### Task
Find the line holding "conduct the analysis for this study." in the entries below. Give it again exactly, along with every line after it up to and including the line holding "study) and avoid overfitting the data.".

### Working data
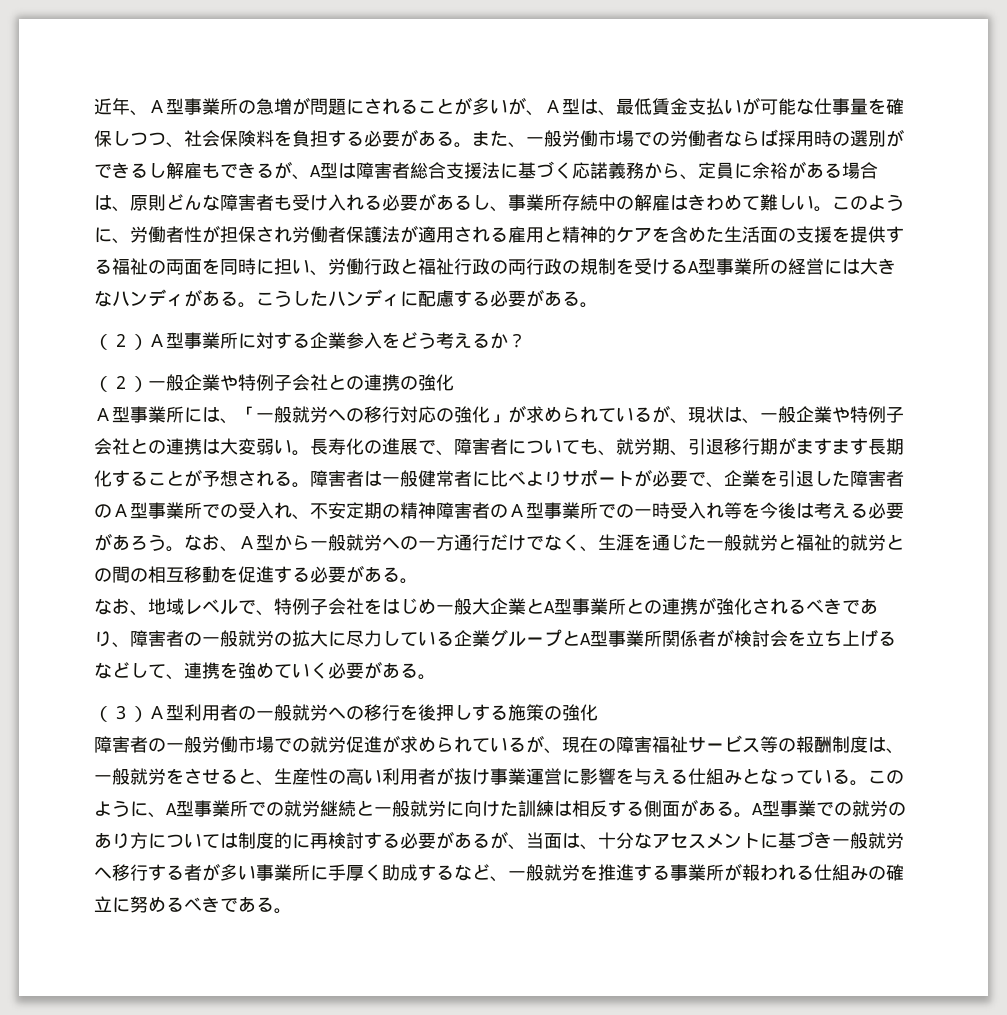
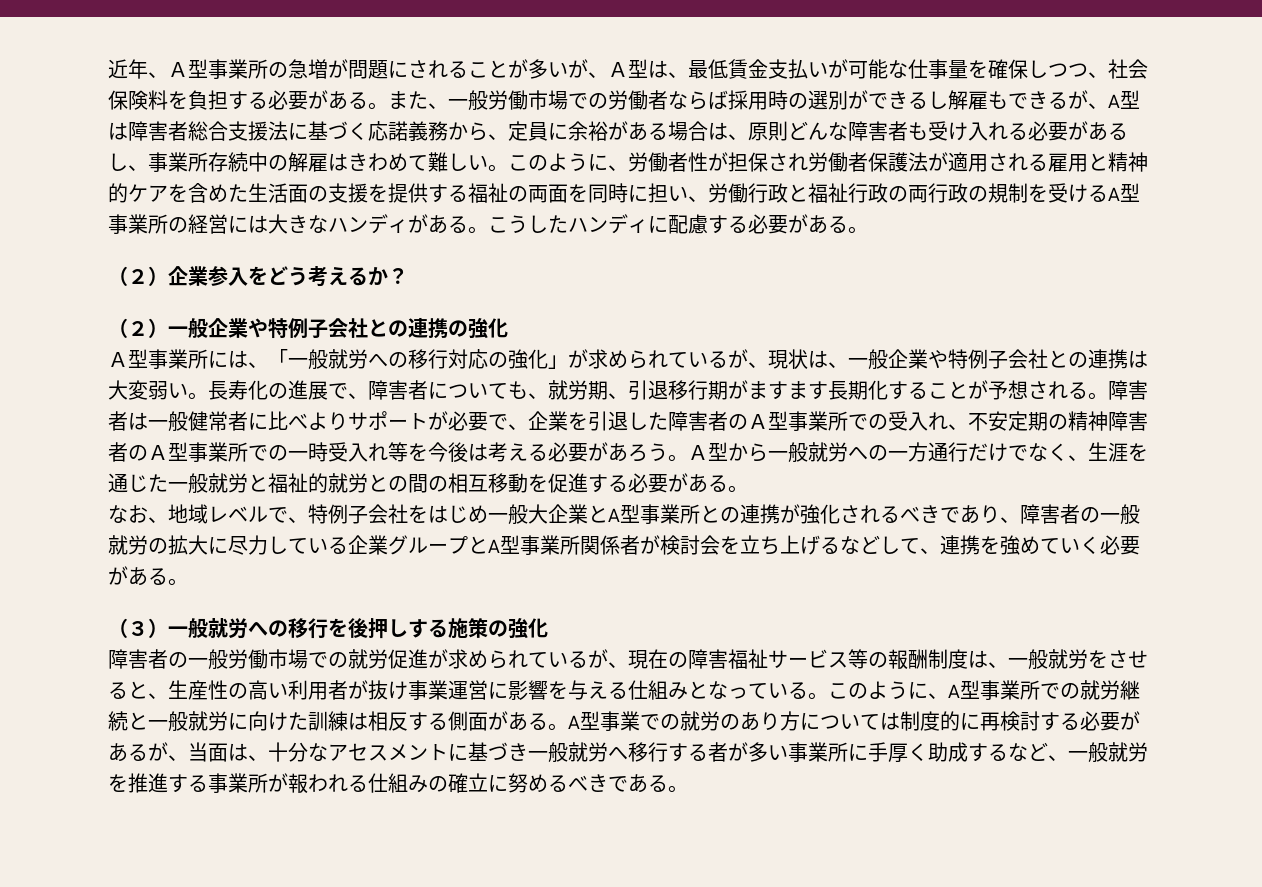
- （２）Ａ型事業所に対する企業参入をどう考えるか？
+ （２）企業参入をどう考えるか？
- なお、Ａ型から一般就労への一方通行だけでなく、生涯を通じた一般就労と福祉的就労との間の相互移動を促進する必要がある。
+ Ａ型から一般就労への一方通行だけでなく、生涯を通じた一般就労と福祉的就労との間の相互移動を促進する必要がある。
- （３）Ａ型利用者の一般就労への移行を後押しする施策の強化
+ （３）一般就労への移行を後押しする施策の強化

--

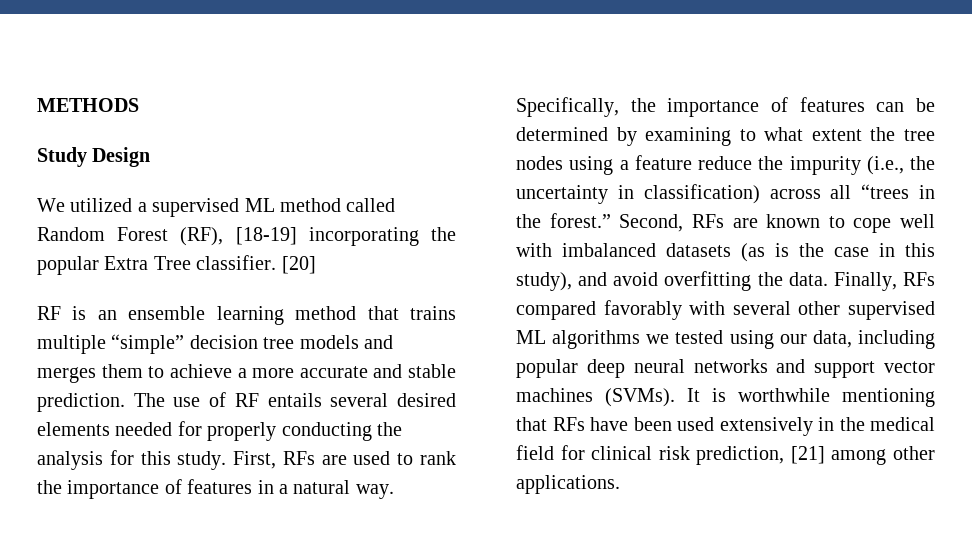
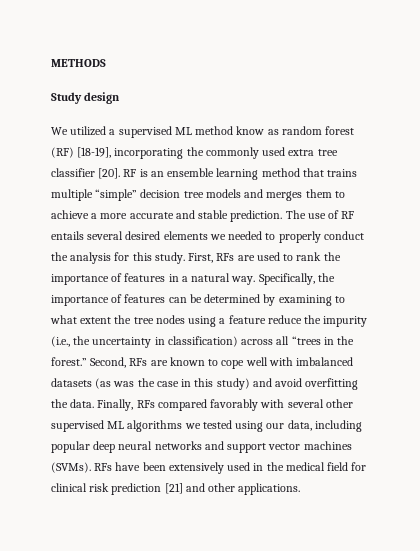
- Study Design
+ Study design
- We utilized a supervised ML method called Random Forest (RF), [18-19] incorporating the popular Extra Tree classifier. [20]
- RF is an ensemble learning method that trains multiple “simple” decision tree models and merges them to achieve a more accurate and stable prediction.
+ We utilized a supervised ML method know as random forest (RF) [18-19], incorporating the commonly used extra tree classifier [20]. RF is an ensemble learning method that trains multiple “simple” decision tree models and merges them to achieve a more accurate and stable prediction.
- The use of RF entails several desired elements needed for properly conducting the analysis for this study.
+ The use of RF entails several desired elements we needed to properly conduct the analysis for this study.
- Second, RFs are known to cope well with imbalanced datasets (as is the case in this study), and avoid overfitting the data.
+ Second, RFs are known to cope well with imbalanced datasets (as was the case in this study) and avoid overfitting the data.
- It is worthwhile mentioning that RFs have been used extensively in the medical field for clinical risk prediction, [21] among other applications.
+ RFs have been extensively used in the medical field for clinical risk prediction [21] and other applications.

### Task response
+ The use of RF entails several desired elements we needed to properly conduct the analysis for this study.
- Second, RFs are known to cope well with imbalanced datasets (as is the case in this study), and avoid overfitting the data.
+ Second, RFs are known to cope well with imbalanced datasets (as was the case in this study) and avoid overfitting the data.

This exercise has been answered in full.